Saturday, December 30, 2017

A Mind is a Terrible Thing to Lose

This was almost me, this morning.

This morning, the squirrels are in the bird feeder.  Mark says, "go out there and chase them away!"  So I put on a pair of shoes, and still in my pajamas (it is cold!) I go outside.  As I go by the front door, Mark says, "grab a cane!" which I did, not knowing why.  Was I going to hit the squirrel with it?

Anyway, I run out on the lawn, waving the cane and shouting at the squirrel, and my pajama bottoms fall down, as I had failed to tie them, coming from the bathroom.  Fortunately, I was wearing underwear.  I hear the front door slam and latch behind me.

I realize, in an instant, what is going on here.  Mark is trying to have me committed to an insane asylum.  He will call the Police and say I am in my bathrobe with my pants around my ankles, outside waving a cane and screaming at the squirrels.   They will lead me away in a strait-jacket and take me to the funny farm, where life is beautiful all the time.

Well, that didn't quite happen.  But we had a good laugh over it.  And I moved the bird feeder so the little buggers couldn't jump onto it from a neighboring branch.

But it got me to thinking.   We live on old people's island, and we get to see, firsthand, how the body and mind start to fall apart over time.   Every so often, you read an article in the paper about how some researcher has found a chemical or some gene or something that causes aging.  Aging is an interesting process - apparently your body just shuts off after so many years, and then starts a long, downhill decline toward death - and there is little you can do about it.

When I was a kid, I remember getting a cut on my finger.  My Mom put a band-aid on it, and the next day, I took it off and the cut was gone - like a miracle!   At age 57, if I get a cut, it can take days, weeks, or even longer to heal.   The body just seems to have forgotten its own DNA and how to repair itself.   And cuts when they do heal, leave scars, instead of the beautiful smooth skin I had as a youngster.    I remember also, at that age, my Dad admonishing me to leave the band-aid on.   At his age, he realized that simple cuts could get infected and take forever to heal.   In his childhood, before antibiotics, a simple cut could kill you if it got infected.   We lived in different worlds.

But there are other things that cause you to die, other than your DNA being programmed to do so.   And it is programmed for a reason.   While this death thing may not work to your personal advantage, it insures the survival of the species, by keeping the bulk of the population young and agile.   A society that becomes old and feeble, dies.

But in addition to these species survival instinct, your body falls apart due to simple wear-and-tear.   If you smoked or worked in a dusty environment, your lungs will burn out - if you don't get cancer first.   Your joints and muscles will weaken, no matter how much you work out at the gym (or perhaps because you do).   Your liver and kidneys and other organs will become damaged from disease or from what you eat and drink.   Your heart will clog up like an old kitchen sink.   Blood vessels may burst and kill you suddenly.   All sort of nasty things can and will happen to you.  We see it every day.

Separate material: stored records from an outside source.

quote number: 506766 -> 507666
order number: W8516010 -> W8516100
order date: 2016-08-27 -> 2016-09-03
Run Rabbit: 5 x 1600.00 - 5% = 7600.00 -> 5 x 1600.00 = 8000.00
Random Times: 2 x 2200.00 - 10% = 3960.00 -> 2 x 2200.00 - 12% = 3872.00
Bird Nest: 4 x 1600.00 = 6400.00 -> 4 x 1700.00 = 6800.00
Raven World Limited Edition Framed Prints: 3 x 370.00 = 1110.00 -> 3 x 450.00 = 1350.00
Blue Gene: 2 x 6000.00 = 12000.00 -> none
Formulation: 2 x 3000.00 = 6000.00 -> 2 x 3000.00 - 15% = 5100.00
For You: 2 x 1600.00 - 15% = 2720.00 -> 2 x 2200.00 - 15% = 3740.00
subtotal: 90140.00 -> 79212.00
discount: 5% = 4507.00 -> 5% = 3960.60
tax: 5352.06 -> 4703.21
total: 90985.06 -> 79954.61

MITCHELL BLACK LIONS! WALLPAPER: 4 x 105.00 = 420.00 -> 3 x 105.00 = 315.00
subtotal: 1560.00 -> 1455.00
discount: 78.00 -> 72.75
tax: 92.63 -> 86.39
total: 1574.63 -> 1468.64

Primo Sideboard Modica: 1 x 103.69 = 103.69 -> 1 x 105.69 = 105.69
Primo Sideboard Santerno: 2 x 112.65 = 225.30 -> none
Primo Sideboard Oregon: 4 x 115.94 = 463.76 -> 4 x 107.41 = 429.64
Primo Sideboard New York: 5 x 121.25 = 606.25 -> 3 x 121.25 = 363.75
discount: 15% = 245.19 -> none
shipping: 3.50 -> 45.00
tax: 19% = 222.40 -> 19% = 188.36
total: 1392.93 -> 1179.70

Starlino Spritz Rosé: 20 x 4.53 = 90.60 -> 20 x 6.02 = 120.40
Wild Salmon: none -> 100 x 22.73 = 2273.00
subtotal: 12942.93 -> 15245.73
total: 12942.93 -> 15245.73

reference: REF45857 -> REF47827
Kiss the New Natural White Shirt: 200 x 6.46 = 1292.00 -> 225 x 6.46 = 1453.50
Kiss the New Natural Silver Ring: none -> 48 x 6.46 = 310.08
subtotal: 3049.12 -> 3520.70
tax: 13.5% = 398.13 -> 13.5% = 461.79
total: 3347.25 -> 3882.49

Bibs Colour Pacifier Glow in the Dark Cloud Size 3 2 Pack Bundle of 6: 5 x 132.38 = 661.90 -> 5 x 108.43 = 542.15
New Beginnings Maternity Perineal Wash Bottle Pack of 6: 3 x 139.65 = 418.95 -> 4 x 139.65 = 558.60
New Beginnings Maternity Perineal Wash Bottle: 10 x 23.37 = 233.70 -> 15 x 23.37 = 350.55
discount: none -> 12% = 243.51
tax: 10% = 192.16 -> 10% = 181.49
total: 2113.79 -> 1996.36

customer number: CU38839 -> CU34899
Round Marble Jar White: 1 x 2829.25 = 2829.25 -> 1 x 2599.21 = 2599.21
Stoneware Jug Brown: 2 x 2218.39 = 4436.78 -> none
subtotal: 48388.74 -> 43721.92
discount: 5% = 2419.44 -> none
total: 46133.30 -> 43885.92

The brain itself, however, can also wear out.   Brain cells don't regenerate, and if you drink heavily, you kill off brain cells by the millions, over time.   Various diseases and some drugs can also affect your brain function.   Over time, you lose cognition and start to forget things.   In a way, this can be a blessing, as your brain dies before the body does.   Others live to be very, very old, and their bodies become decrepit, pain-wracked machines, barely supporting the life of the still-alert brain, who feels every discomfort and indignity.   Mark's grandmother lived this way in the last decade of her life, rarely leaving bed for nearly ten years.   I am not sure that is a good way to go.

A friend of mine tells me that "All you ever talk about is money and death!" which upsets her, as she is in denial of both.   They spend money willy-nilly and assume there will be more down the road when they need it.  And I hope that is the case for them, too.   They also assume they will live forever, and that death is something that happens to other people or something that is so far off, there is no need to think about it.

But I think that understanding a finite life is essential to living it.   When you invest money, you realize that it is not forever, but rather you are investing to become independently wealthy, because there will be a time very soon in your life, when you can no longer earn money or just choose not to, and you want to be in a position where you have enough cash to support yourself during those last few decades of life.   Dying sucks, yes.   Being broke and dying sucks even more.

You see, life is about the experience, and you want to have a good experience, not a shitty one.

And I think understanding - and talking about - the finite nature of life is important, as well as talking about and understanding money.  Because you only have so long in this world to figure this shit out!